- [Data for the task]

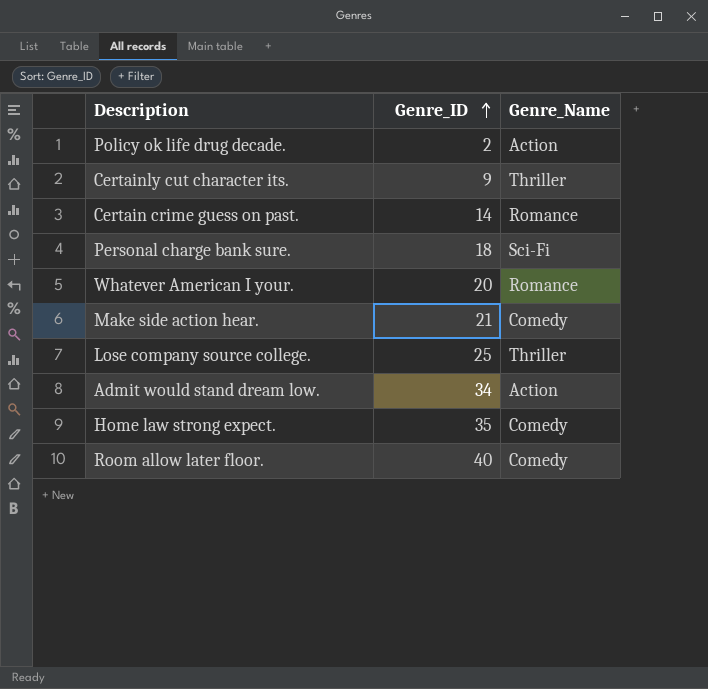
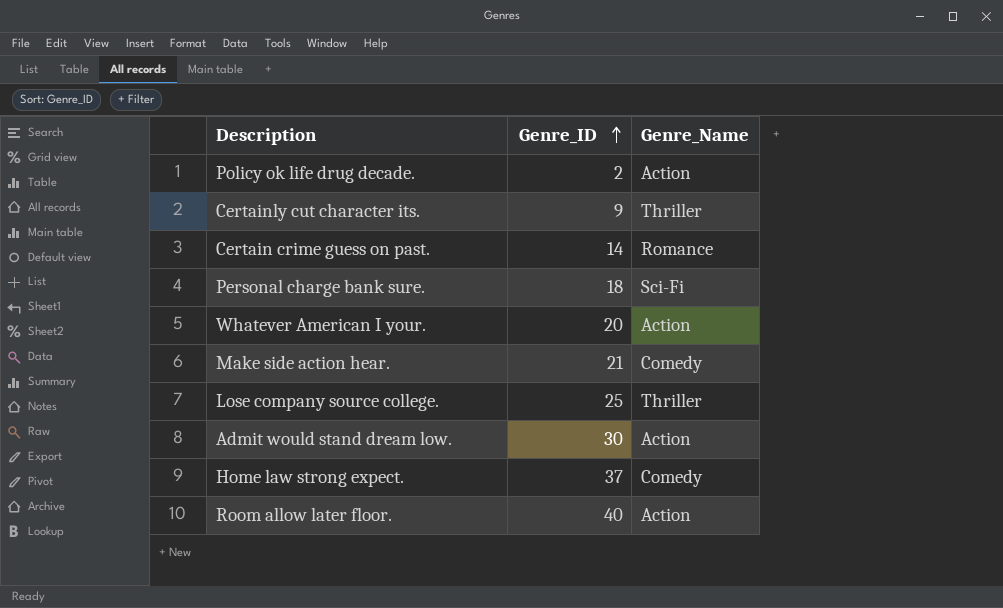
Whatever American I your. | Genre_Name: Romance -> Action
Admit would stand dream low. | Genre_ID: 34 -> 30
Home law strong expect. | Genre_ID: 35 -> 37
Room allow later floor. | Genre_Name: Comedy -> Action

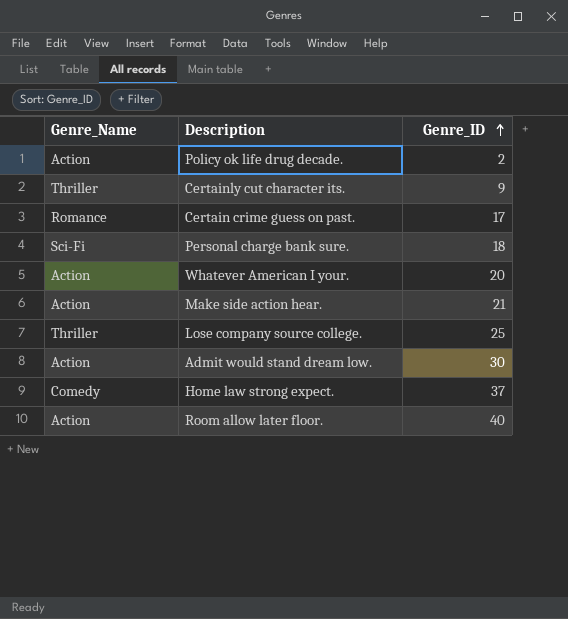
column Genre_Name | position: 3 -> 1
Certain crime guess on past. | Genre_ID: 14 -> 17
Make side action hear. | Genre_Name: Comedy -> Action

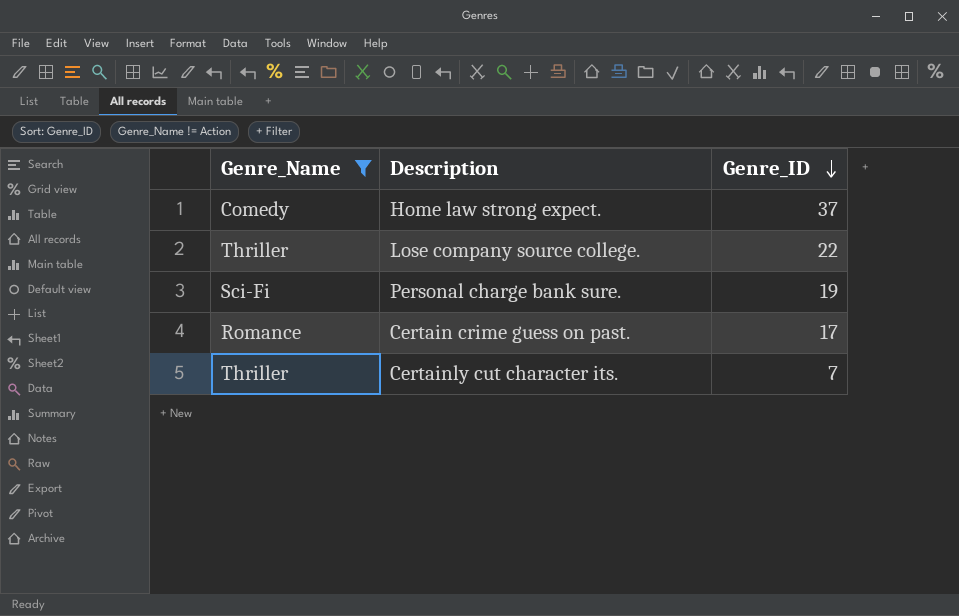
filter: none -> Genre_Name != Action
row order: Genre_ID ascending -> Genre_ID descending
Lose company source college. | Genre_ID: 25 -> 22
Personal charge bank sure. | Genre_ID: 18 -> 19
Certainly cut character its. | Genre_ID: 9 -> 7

* * *

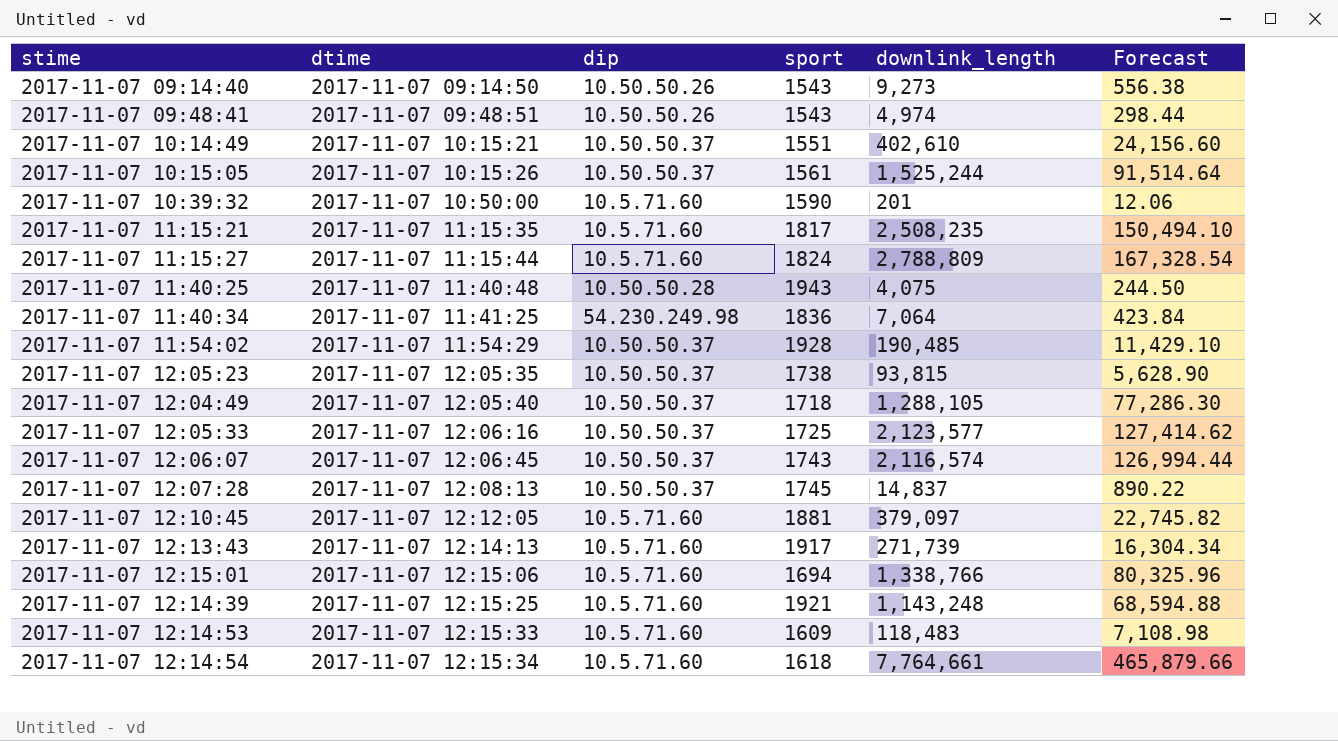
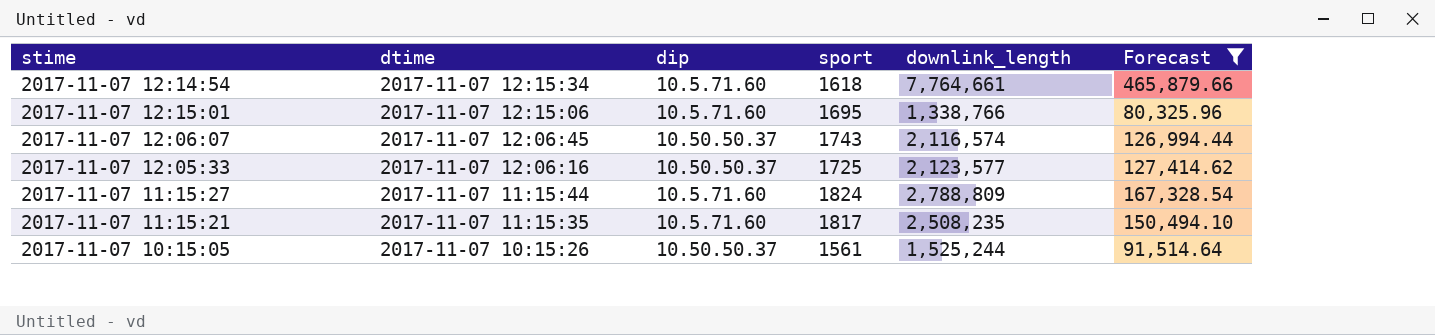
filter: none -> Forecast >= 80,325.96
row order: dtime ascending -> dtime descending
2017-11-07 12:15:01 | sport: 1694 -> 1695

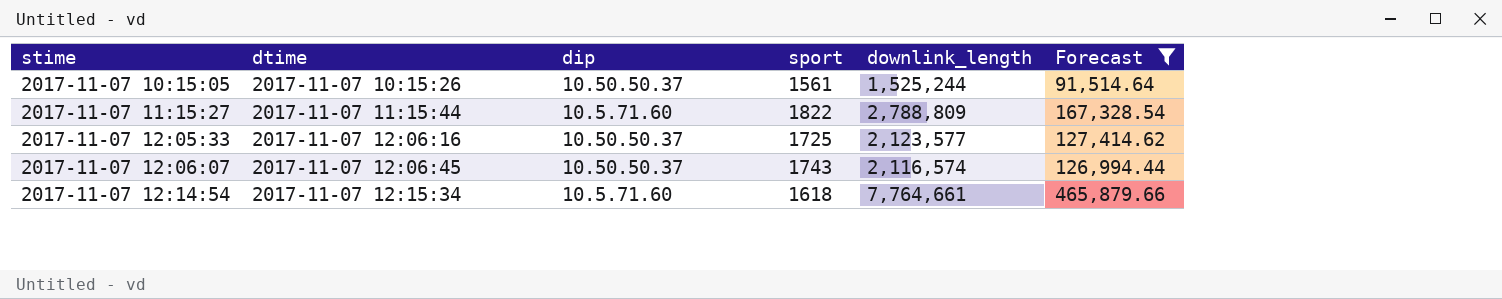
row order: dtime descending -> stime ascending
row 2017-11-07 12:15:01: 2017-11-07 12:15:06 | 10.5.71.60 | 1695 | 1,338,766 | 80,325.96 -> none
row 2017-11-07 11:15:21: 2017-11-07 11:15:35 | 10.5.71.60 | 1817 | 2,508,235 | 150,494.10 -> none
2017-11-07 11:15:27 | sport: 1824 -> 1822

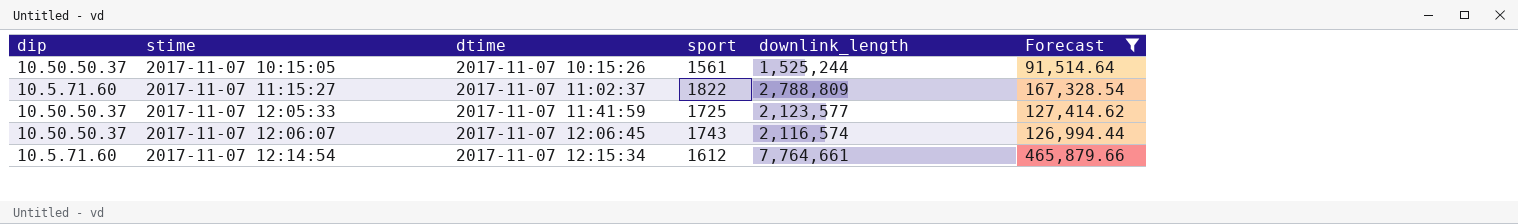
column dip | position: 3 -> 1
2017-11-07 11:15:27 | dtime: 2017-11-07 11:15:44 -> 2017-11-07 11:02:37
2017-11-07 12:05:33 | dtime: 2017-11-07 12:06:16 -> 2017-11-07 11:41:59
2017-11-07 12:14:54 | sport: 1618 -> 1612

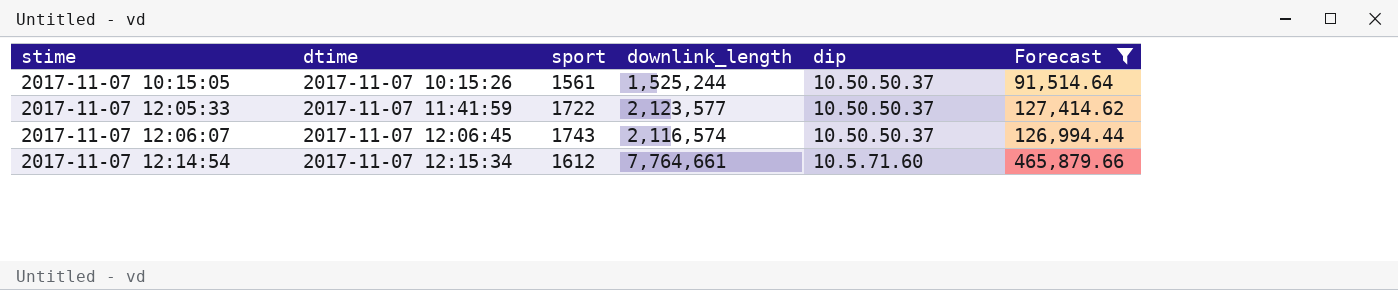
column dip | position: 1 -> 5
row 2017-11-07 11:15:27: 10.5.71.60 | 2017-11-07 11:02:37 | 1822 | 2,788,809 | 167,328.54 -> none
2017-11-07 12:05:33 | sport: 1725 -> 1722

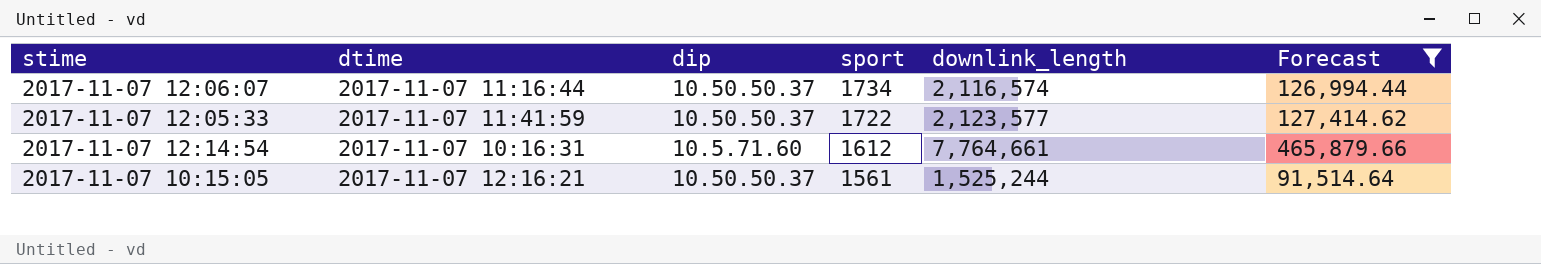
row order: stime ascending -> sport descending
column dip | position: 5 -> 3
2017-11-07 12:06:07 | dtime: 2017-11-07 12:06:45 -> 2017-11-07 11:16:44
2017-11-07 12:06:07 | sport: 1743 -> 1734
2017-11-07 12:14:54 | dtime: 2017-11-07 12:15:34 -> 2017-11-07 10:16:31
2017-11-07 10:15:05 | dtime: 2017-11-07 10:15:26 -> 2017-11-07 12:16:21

- [Instructions for the task] Look back at the data above, then output exactly the lines from the line holding "row order: dtime ascending" up to and including the line holding "2017-11-07 10:15:05 |". Leave out the pictures.

- [Completed task]
row order: dtime ascending -> dtime descending
2017-11-07 12:15:01 | sport: 1694 -> 1695

row order: dtime descending -> stime ascending
row 2017-11-07 12:15:01: 2017-11-07 12:15:06 | 10.5.71.60 | 1695 | 1,338,766 | 80,325.96 -> none
row 2017-11-07 11:15:21: 2017-11-07 11:15:35 | 10.5.71.60 | 1817 | 2,508,235 | 150,494.10 -> none
2017-11-07 11:15:27 | sport: 1824 -> 1822

column dip | position: 3 -> 1
2017-11-07 11:15:27 | dtime: 2017-11-07 11:15:44 -> 2017-11-07 11:02:37
2017-11-07 12:05:33 | dtime: 2017-11-07 12:06:16 -> 2017-11-07 11:41:59
2017-11-07 12:14:54 | sport: 1618 -> 1612

column dip | position: 1 -> 5
row 2017-11-07 11:15:27: 10.5.71.60 | 2017-11-07 11:02:37 | 1822 | 2,788,809 | 167,328.54 -> none
2017-11-07 12:05:33 | sport: 1725 -> 1722

row order: stime ascending -> sport descending
column dip | position: 5 -> 3
2017-11-07 12:06:07 | dtime: 2017-11-07 12:06:45 -> 2017-11-07 11:16:44
2017-11-07 12:06:07 | sport: 1743 -> 1734
2017-11-07 12:14:54 | dtime: 2017-11-07 12:15:34 -> 2017-11-07 10:16:31
2017-11-07 10:15:05 | dtime: 2017-11-07 10:15:26 -> 2017-11-07 12:16:21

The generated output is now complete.